Our team of consultants has grown steadily and we are now in a position where we can readily expand to serve any size and type of project. As a business  we have concentrated on steady growth and have expanded to a moderately sized team of consultants who have considerable collective experience across a wide range of industry sectors. We can provide specialist advice on contract, commercial, quantum and matters of planning and delay, irrespective of whether we are representing client, contractor, or specialist subcontractors alike.

There have been a number of notable acquisitions along the way and a number of notable departures also, but we continue to go from strength to strength. This is, perhaps, reflected in the type and nature of the commissions that we have been actively involved with since our inception. These include new refineries, electrical transmission projects, university buildings, residential and commercial developments, new harbours, road and bridge construction, tank farms, gathering centres, and water projects.
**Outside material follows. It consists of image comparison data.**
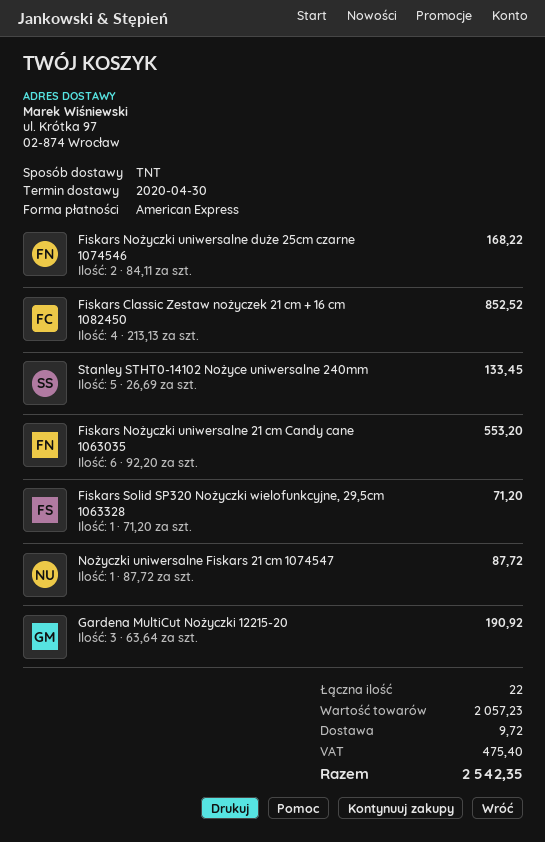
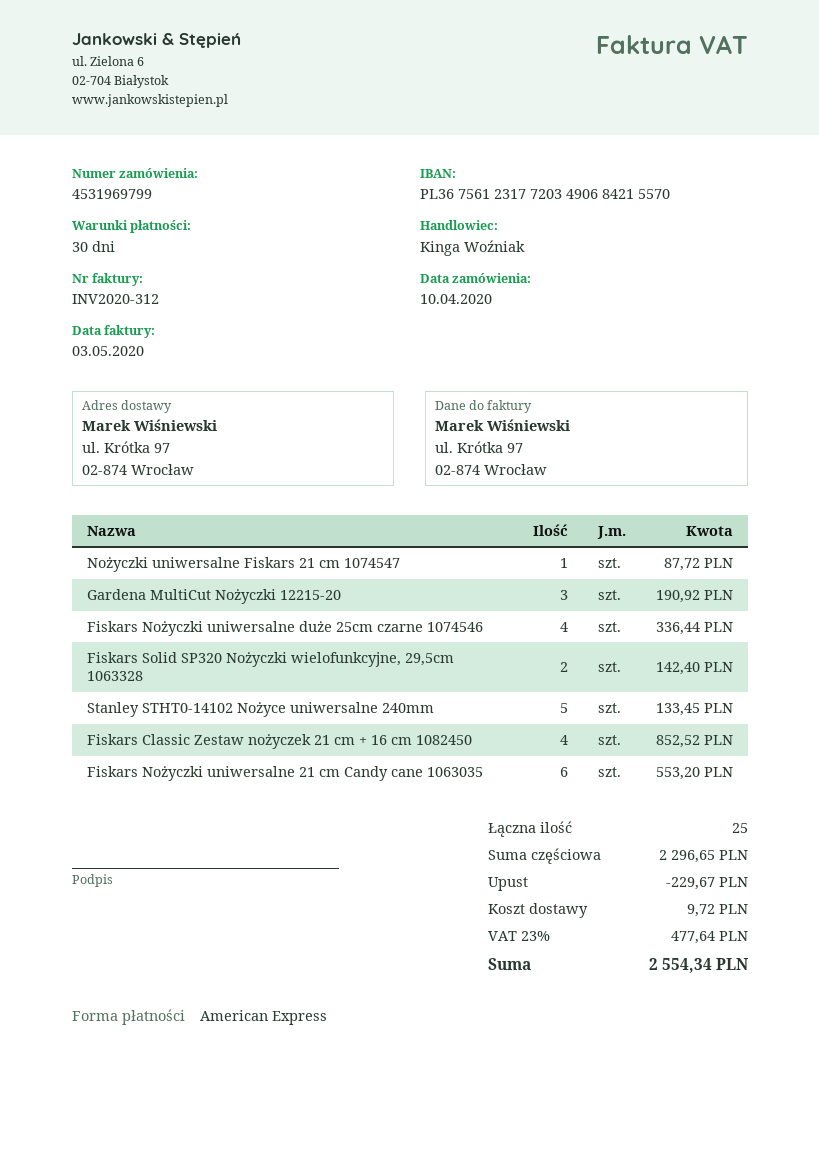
Fiskars Nożyczki uniwersalne duże 25cm czarne 1074546: 2 for 168.22 -> 4 for 336.44
Fiskars Solid SP320 Nożyczki wielofunkcyjne, 29,5cm 1063328: 1 for 71.20 -> 2 for 142.40
total quantity: 22 -> 25
subtotal: 2057.23 -> 2296.65
discount: none -> 229.67
tax: 475.40 -> 477.64
total: 2542.35 -> 2554.34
We have also been active in the wider Kuwait construction scene through our involvement in industry events such as the Leaders in Construction conference (where we were the platinum sponsor for 2017 and will be again in 2018), our joint seminars with our legal partners here in Kuwait, and our participation and presentation at the Royal Institution of Chartered Surveyors’ (RICS) events in Kuwait. The Kuwait business fully intends to be the market leader in this respect and there are already a number of similar events planned for 2018 which will be announced shortly.

What about my brain teaser at the beginning of this article? Well, no real science or mathematics behind it, only to say that:

  • In my research of the market in Kuwait, and before I actually travelled in-country, I read that the average number of visits to see a client before winning any work was seventeen (17) visits! That is a considerable amount of coffee drinking and certainly evidenced by the sheer volume of business development carried out by the Kuwait office!
  • This figure is borne out in terms of one of our recently acquired clients where it took approximately nineteen (19) months to sign a consultancy agreement with us. I am almost certain that our number of visits to see him over this time was far in excess of the average of seventeen (17) visits referred to above.
  • We undertook to register the business in October 2015 and were successful in formally (finally?) registering the Kuwait business in November 2017 which was a total of twenty-five (25) months from start to finish. On the same day, we also obtained confirmation of ISO 9001:2015 certification for the Kuwait business – not a bad day’s work if I may say so myself!

Easy if you know the answers. However, I cannot imagine there were too many of you reading this article that would have been able to guess (but then you would need to be working in Kuwait to, perhaps, better understand).